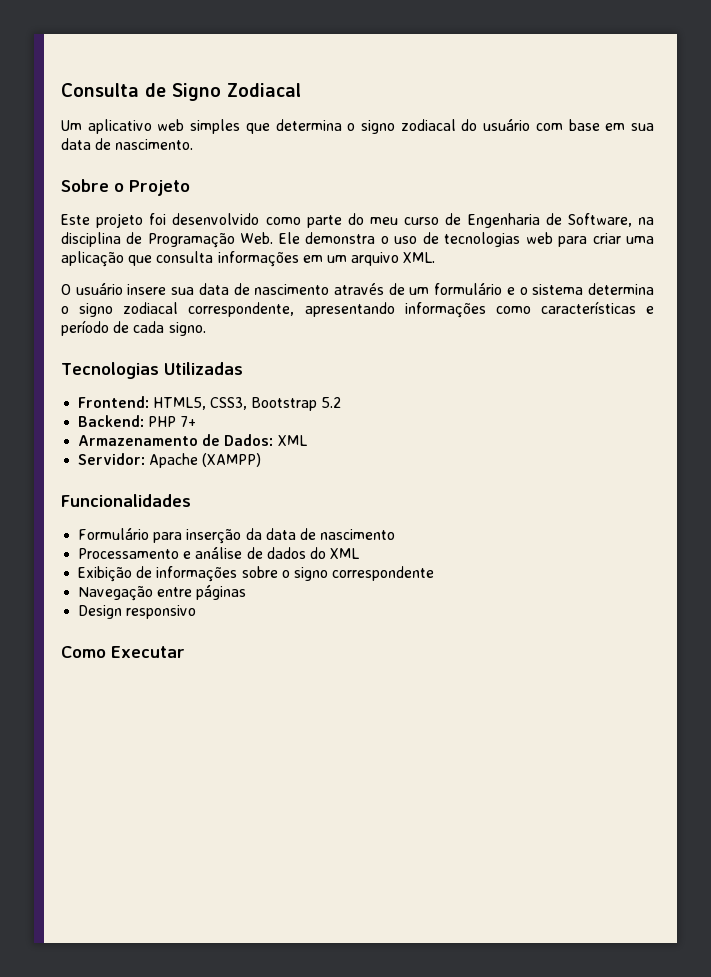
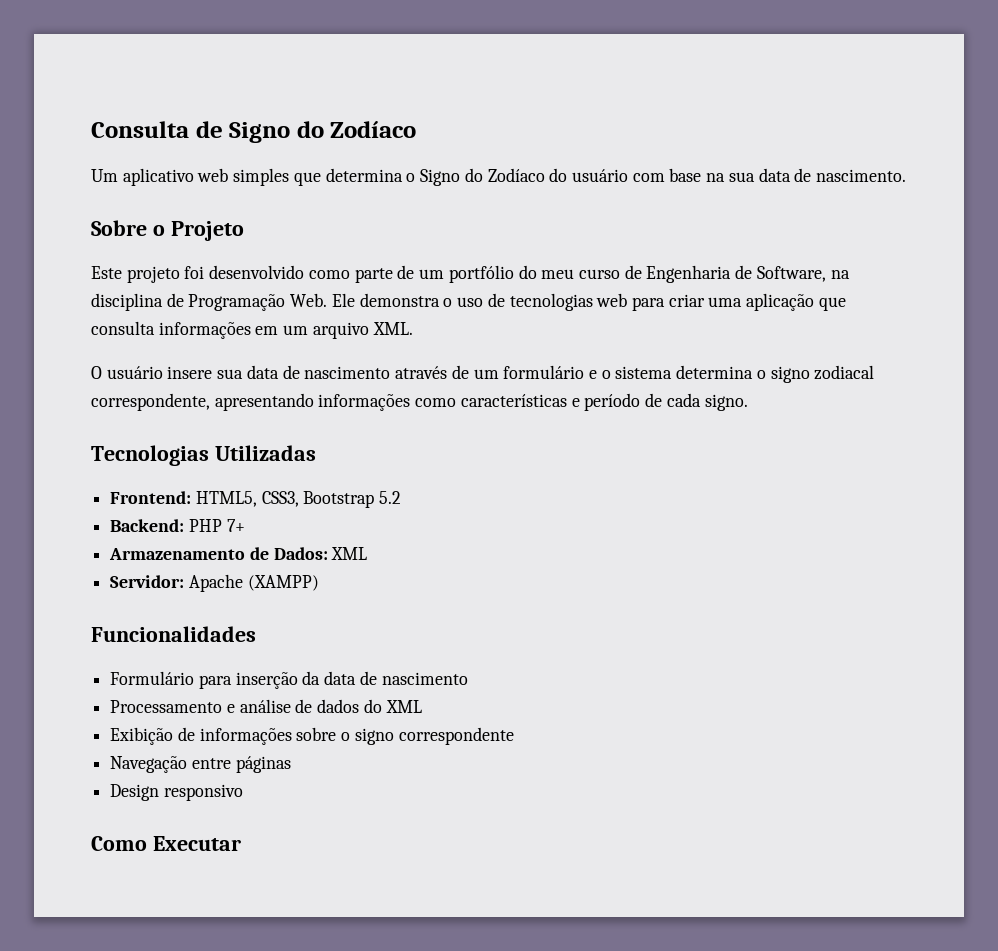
- Consulta de Signo Zodiacal
+ Consulta de Signo do Zodíaco
- Um aplicativo web simples que determina o signo zodiacal do usuário com base em sua data de nascimento.
+ Um aplicativo web simples que determina o Signo do Zodíaco do usuário com base na sua data de nascimento.
- Este projeto foi desenvolvido como parte do meu curso de Engenharia de Software, na disciplina de Programação Web. Ele demonstra o uso de tecnologias web para criar uma aplicação que consulta informações em um arquivo XML.
+ Este projeto foi desenvolvido como parte de um portfólio do meu curso de Engenharia de Software, na disciplina de Programação Web. Ele demonstra o uso de tecnologias web para criar uma aplicação que consulta informações em um arquivo XML.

» What is expected:
Your answer must be the entries repeated exactly, with no pictures.

» Answer for this exercise:
- Consulta de Signo Zodiacal
+ Consulta de Signo do Zodíaco
- Um aplicativo web simples que determina o signo zodiacal do usuário com base em sua data de nascimento.
+ Um aplicativo web simples que determina o Signo do Zodíaco do usuário com base na sua data de nascimento.
- Este projeto foi desenvolvido como parte do meu curso de Engenharia de Software, na disciplina de Programação Web. Ele demonstra o uso de tecnologias web para criar uma aplicação que consulta informações em um arquivo XML.
+ Este projeto foi desenvolvido como parte de um portfólio do meu curso de Engenharia de Software, na disciplina de Programação Web. Ele demonstra o uso de tecnologias web para criar uma aplicação que consulta informações em um arquivo XML.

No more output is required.